■ **Problem statement**:
Copy the lines below exactly, starting at the one with "[887,149,1059,163] live-server instance" and ending at the one with "[129,136,189,150] important ->", and leave out any picture.

(Modification records)
-- Opening Marker --
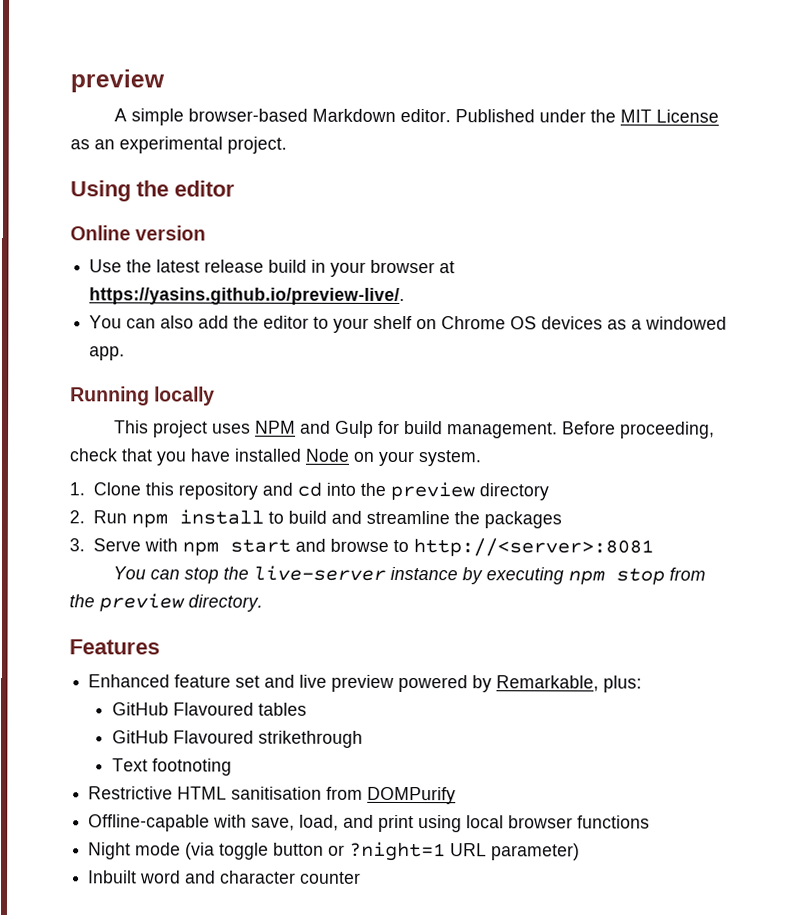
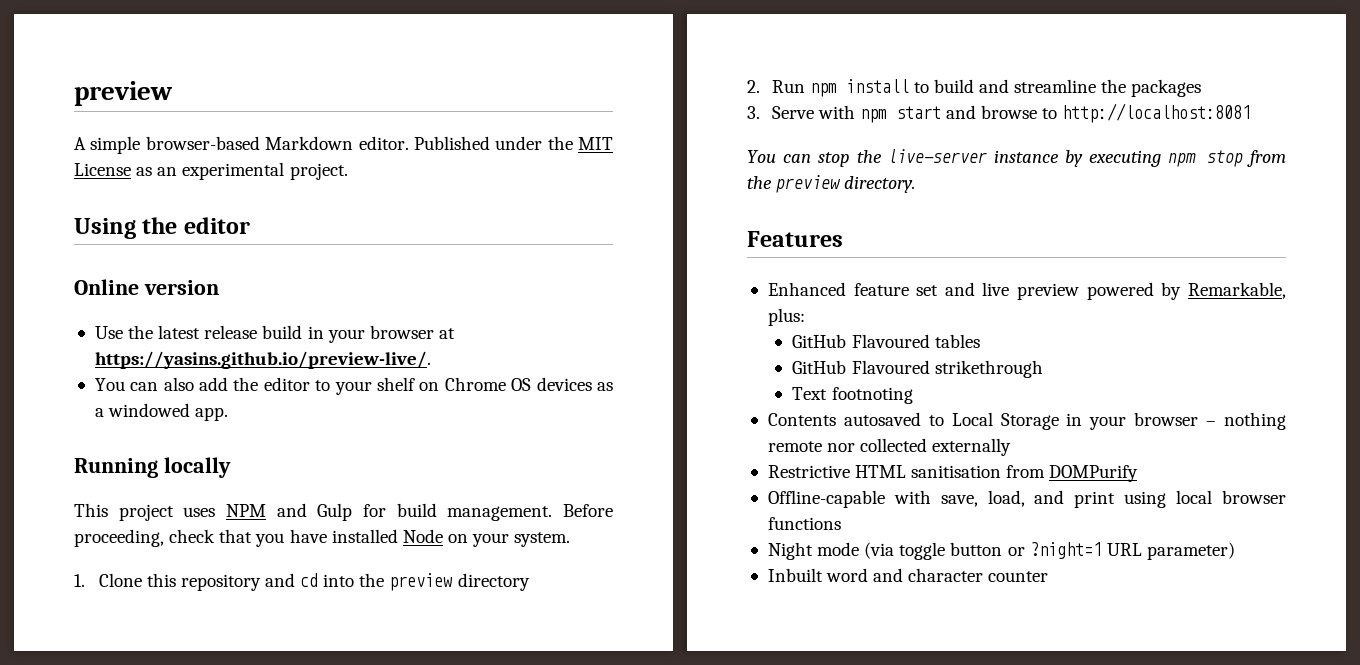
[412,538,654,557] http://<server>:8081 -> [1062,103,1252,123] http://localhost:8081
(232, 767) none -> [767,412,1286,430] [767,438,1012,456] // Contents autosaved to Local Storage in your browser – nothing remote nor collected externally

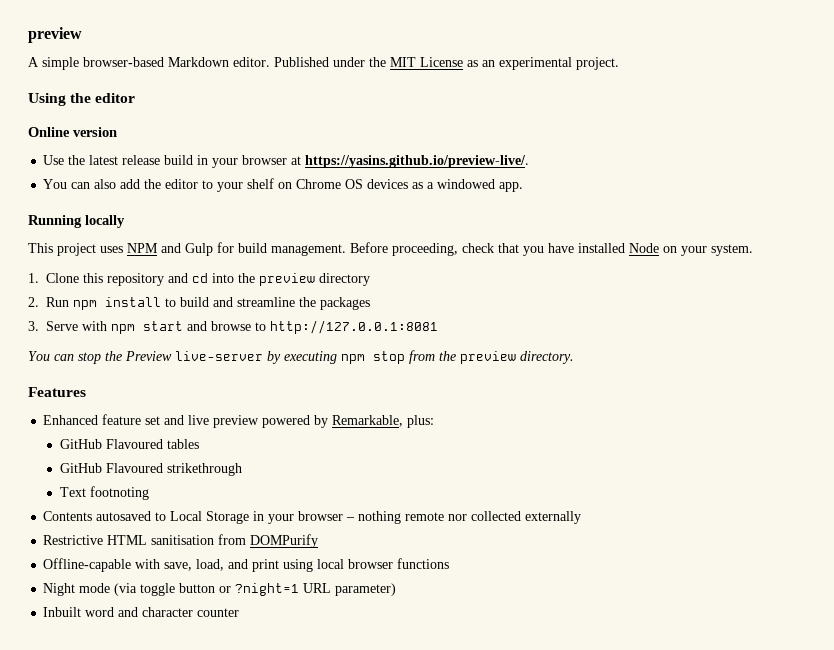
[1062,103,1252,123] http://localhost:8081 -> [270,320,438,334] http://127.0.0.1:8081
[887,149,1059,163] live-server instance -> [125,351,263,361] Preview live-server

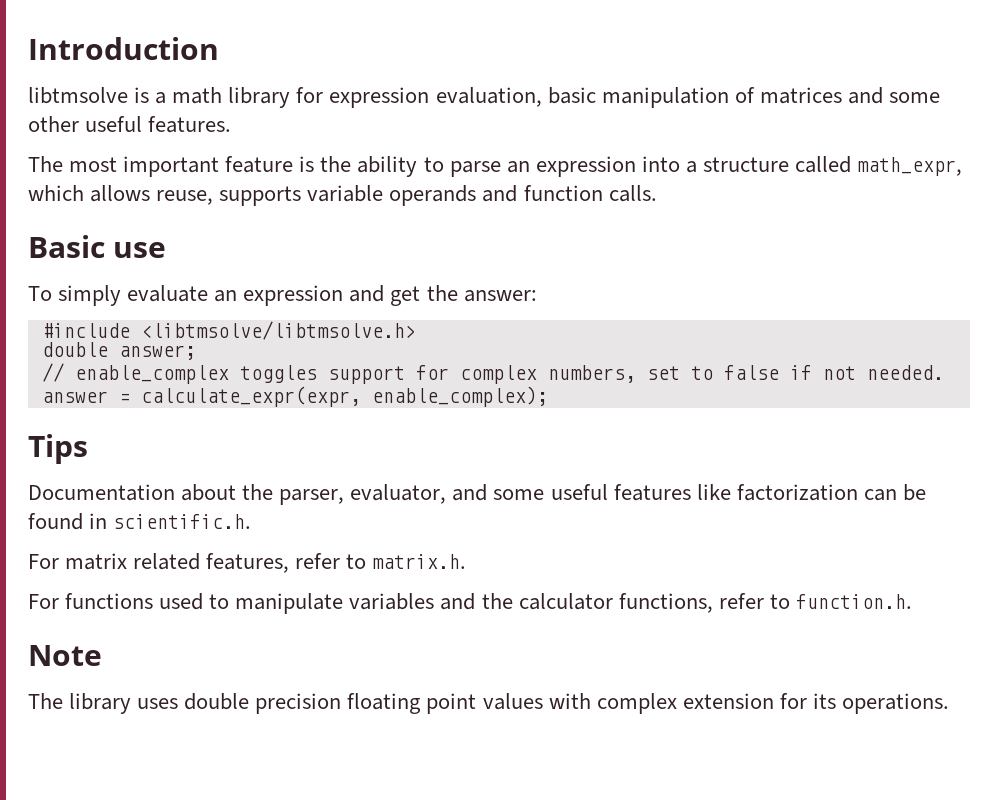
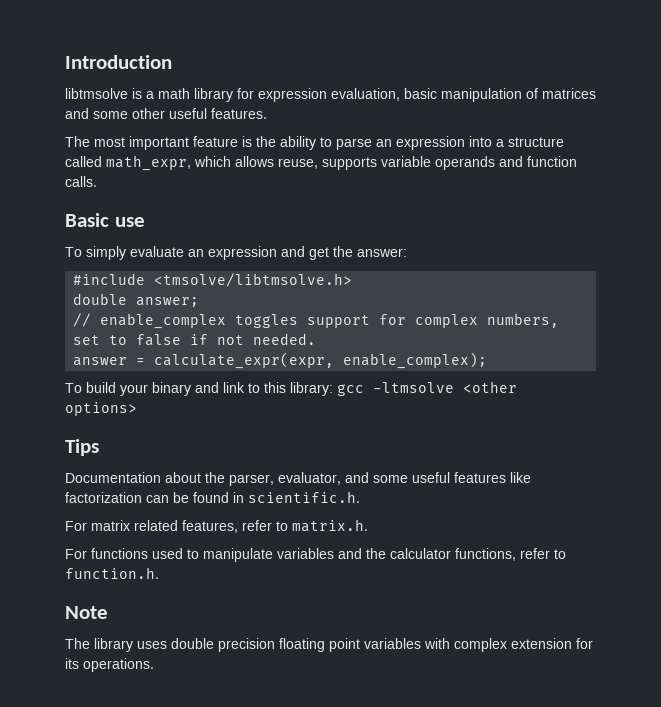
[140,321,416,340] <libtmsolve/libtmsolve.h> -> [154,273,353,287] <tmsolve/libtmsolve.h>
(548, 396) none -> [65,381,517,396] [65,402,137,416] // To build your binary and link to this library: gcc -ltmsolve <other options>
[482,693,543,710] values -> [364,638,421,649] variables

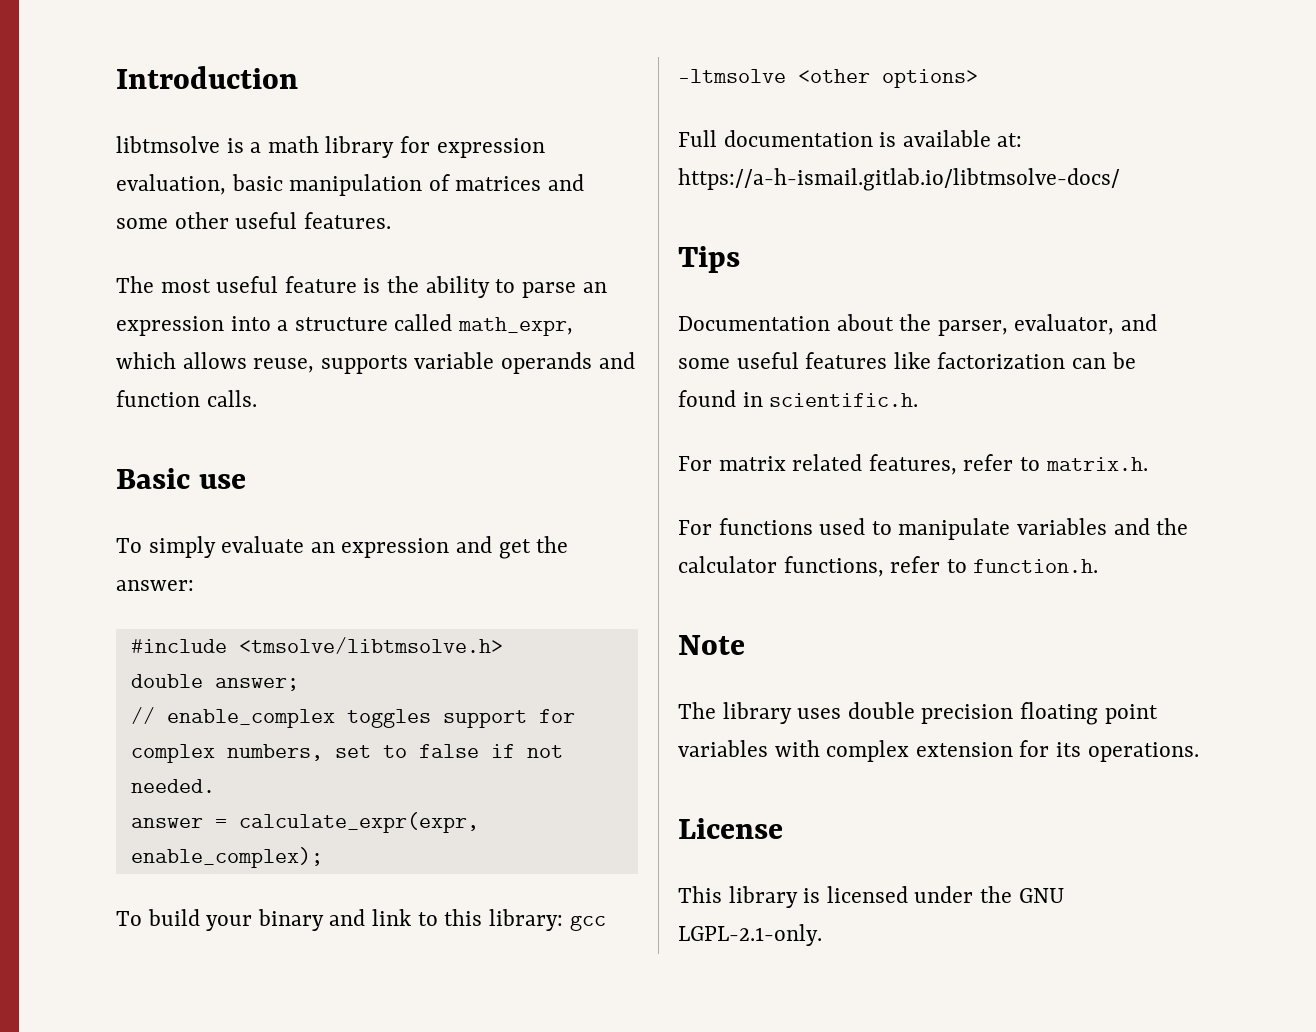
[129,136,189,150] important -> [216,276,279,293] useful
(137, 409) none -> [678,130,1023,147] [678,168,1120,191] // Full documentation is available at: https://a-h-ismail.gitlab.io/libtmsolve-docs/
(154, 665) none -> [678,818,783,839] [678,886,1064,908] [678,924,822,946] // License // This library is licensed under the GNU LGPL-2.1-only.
-- Closing Marker --
■ **Output of the exercise**:
[887,149,1059,163] live-server instance -> [125,351,263,361] Preview live-server

[140,321,416,340] <libtmsolve/libtmsolve.h> -> [154,273,353,287] <tmsolve/libtmsolve.h>
(548, 396) none -> [65,381,517,396] [65,402,137,416] // To build your binary and link to this library: gcc -ltmsolve <other options>
[482,693,543,710] values -> [364,638,421,649] variables

[129,136,189,150] important -> [216,276,279,293] useful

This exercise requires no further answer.